◆ **Exercise requirements**
Lines with the word "whole" in them are the ones to copy from the records.

________________________

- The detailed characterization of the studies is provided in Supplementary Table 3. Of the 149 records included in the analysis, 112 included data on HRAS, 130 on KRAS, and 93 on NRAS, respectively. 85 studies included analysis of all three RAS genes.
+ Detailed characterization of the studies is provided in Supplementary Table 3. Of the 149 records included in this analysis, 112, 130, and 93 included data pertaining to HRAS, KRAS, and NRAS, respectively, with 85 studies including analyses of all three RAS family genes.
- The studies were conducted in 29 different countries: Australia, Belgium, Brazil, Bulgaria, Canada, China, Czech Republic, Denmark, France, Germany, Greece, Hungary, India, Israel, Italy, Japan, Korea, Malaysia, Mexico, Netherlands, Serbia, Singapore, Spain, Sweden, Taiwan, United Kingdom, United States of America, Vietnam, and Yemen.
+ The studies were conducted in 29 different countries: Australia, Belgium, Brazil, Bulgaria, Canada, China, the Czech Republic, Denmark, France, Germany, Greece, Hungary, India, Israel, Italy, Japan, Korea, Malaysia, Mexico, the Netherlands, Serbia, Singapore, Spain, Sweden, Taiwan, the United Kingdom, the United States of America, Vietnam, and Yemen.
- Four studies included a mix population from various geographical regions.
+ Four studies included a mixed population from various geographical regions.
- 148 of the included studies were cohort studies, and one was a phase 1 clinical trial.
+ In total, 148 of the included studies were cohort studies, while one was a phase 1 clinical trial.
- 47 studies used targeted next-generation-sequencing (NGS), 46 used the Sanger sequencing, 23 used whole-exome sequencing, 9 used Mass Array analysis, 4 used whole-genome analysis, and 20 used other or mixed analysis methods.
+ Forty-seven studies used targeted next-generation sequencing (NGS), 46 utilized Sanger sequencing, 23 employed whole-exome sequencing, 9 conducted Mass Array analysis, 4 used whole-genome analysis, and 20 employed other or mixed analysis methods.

________________________

◆ **Answer to this exercise**
- 47 studies used targeted next-generation-sequencing (NGS), 46 used the Sanger sequencing, 23 used whole-exome sequencing, 9 used Mass Array analysis, 4 used whole-genome analysis, and 20 used other or mixed analysis methods.
+ Forty-seven studies used targeted next-generation sequencing (NGS), 46 utilized Sanger sequencing, 23 employed whole-exome sequencing, 9 conducted Mass Array analysis, 4 used whole-genome analysis, and 20 employed other or mixed analysis methods.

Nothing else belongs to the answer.